Folha de S. Paulo


A chegada da Farofa

Veio a noite, o trânsito apertou, e os táxis rarearam. Acompanhado da minha filha Silvia, precisava voltar logo para casa e buscava condução perto do Ceagesp, na avenida Queiroz Filho. O relógio já passava das 18h, e o calendário marcava 18 de abril.

Com o anoitecer, a bruma dificultava identificar a aproximação de táxis. Mas Silvia foi ágil ao perceber a pedestre cortando a avenida com uma cadela no colo. Chamou a minha atenção para o fato.

Ilustração Tiago Elcerdo

Esbocei um sorriso para a moça que, ofegante, acabava de alcançar a calçada, carregando os cerca de 20 quilos da cachorra alvinegra.

"Está abandonada e tentava atravessar a avenida", revelou a transeunte. "Ia morrer, na certa, por isso achei melhor ajudar a chegar até aqui." Perguntei se o animal tinha dono. "Acho que não", respondeu. "Já faz alguns dias que a vejo perambulando, eu trabalho aqui perto". Contou que trabalhava num grande pet shop da região.

A indagação seguinte me pareceu óbvia. "Por que você não a leva para casa?". Imaginei que ajudar a cadela a chegar ao outro ponto da avenida não significava, de forma alguma, eliminar os riscos aos quais o animal estava exposto nas próximas horas.

"Não tenho condições de adotar, já tenho duas cachorras e minha casa é pequena", explicou ela.

Jamais deixaria a cachorra --que tinha um jeito de american staffordshire terrier-- naquela situação. Dócil, a nova mascote veio com facilidade para meu colo. Silvinha vibrou.
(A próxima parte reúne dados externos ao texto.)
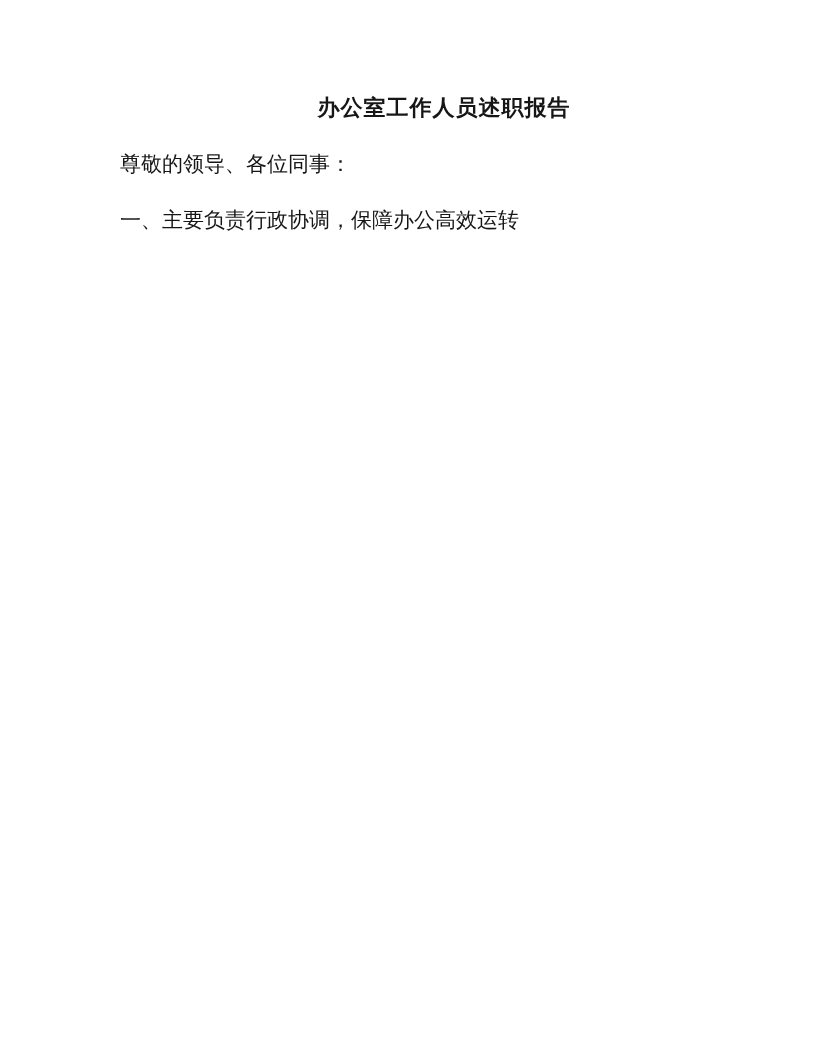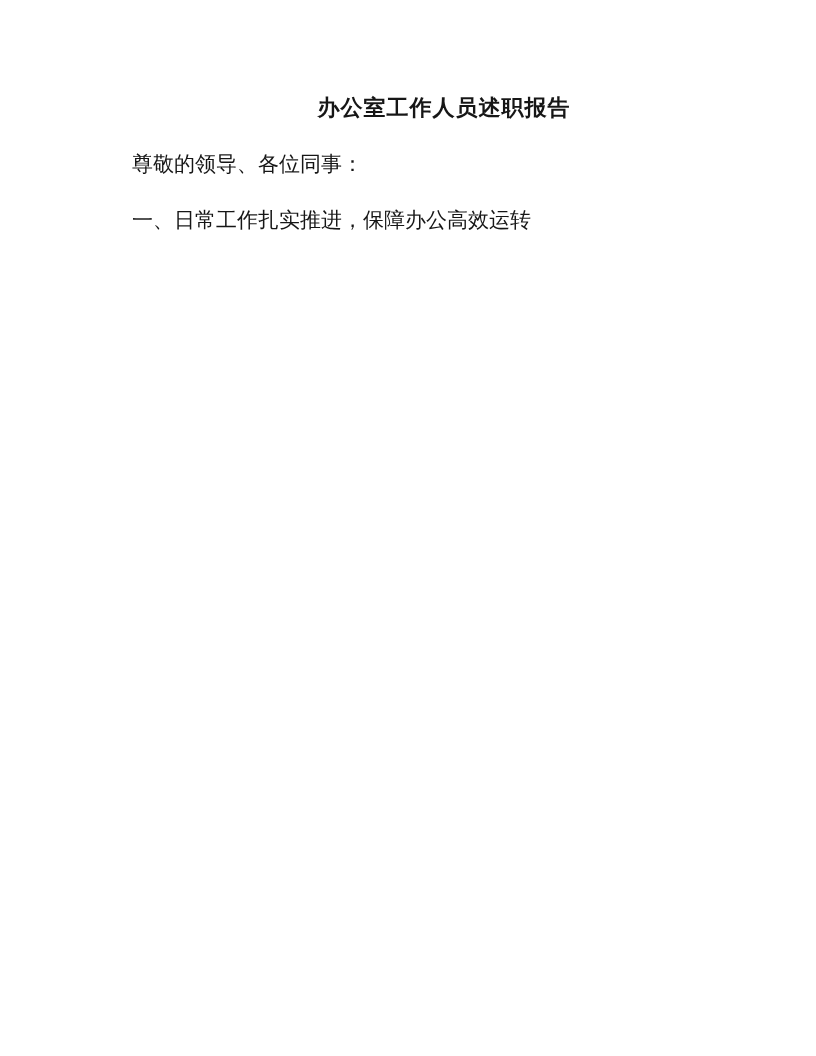"尊敬的领导、各位同事：" .doc-para { margin: 14px 12px -> 14px 0 }
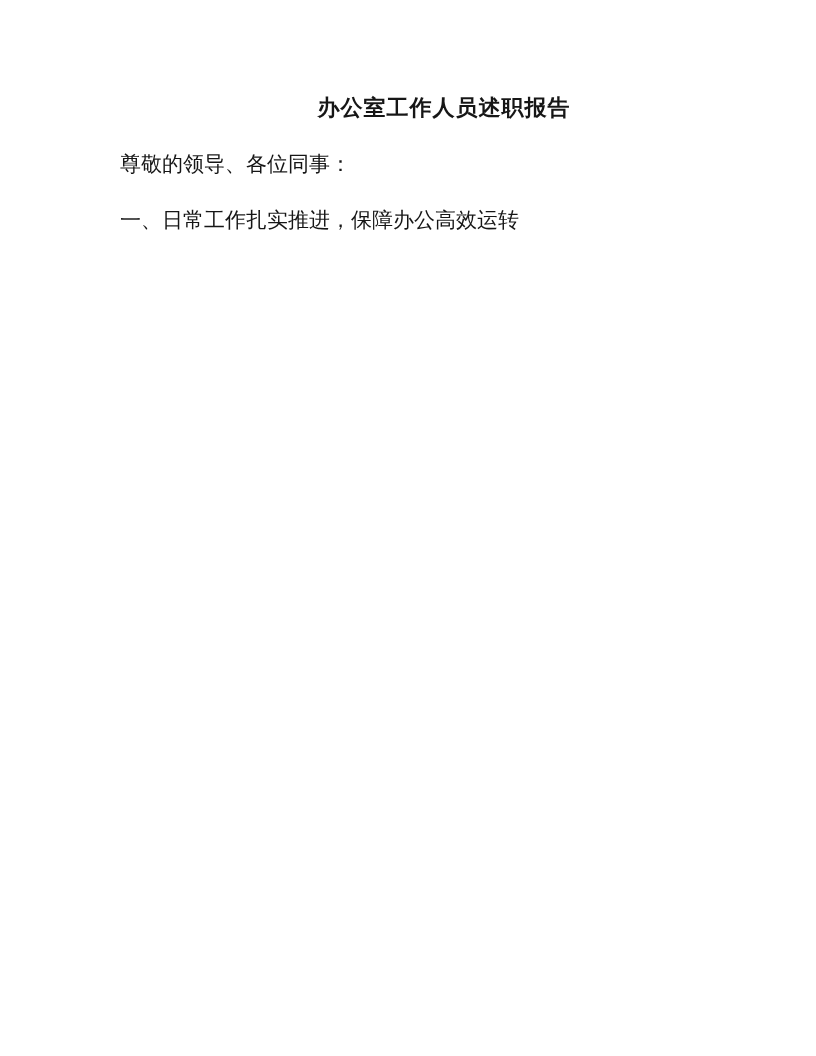"一、日常工作扎实推进，保障办公高效运转" p.doc-para { text: 日常工作扎实推进 -> 主要负责行政协调 }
Começava mais um capítulo de nossos resgates.

A cadela recebeu o nome de Farofa. Logo depois, levei-a para o sítio. E, na avaliação veterinária inicial, surgiu a suspeita: prenhez. Há menos de duas semanas, nasceram cinco rebentos. Não tenho como afirmar, mas a suspeita é o caso clássico de abandono de uma cadela que emprenhou no primeiro cio. Triste sina.